Work required
Where in the records does the word "existing" occur? Copy each line in which it does.

[Version difference data]
::::

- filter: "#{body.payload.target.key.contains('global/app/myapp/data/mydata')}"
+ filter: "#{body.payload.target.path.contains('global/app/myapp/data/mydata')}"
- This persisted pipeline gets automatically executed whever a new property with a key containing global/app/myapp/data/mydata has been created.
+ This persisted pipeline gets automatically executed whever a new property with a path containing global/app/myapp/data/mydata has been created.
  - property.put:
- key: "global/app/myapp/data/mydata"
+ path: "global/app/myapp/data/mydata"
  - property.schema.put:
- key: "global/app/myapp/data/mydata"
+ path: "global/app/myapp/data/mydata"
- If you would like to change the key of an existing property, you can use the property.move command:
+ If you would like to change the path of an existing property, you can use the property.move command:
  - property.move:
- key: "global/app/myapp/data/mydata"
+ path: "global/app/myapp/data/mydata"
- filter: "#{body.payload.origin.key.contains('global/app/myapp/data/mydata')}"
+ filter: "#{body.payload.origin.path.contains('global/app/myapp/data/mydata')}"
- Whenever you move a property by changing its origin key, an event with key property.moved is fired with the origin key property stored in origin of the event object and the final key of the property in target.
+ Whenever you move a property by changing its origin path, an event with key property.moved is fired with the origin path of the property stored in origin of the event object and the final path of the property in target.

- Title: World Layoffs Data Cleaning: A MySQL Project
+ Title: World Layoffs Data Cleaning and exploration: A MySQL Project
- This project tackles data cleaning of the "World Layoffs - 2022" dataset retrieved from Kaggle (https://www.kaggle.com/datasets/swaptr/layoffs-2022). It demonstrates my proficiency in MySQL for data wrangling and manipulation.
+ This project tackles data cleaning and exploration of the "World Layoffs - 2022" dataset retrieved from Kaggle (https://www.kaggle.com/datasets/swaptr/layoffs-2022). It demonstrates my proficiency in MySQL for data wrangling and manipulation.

::::

Solved exercise
- If you would like to change the key of an existing property, you can use the property.move command:
+ If you would like to change the path of an existing property, you can use the property.move command:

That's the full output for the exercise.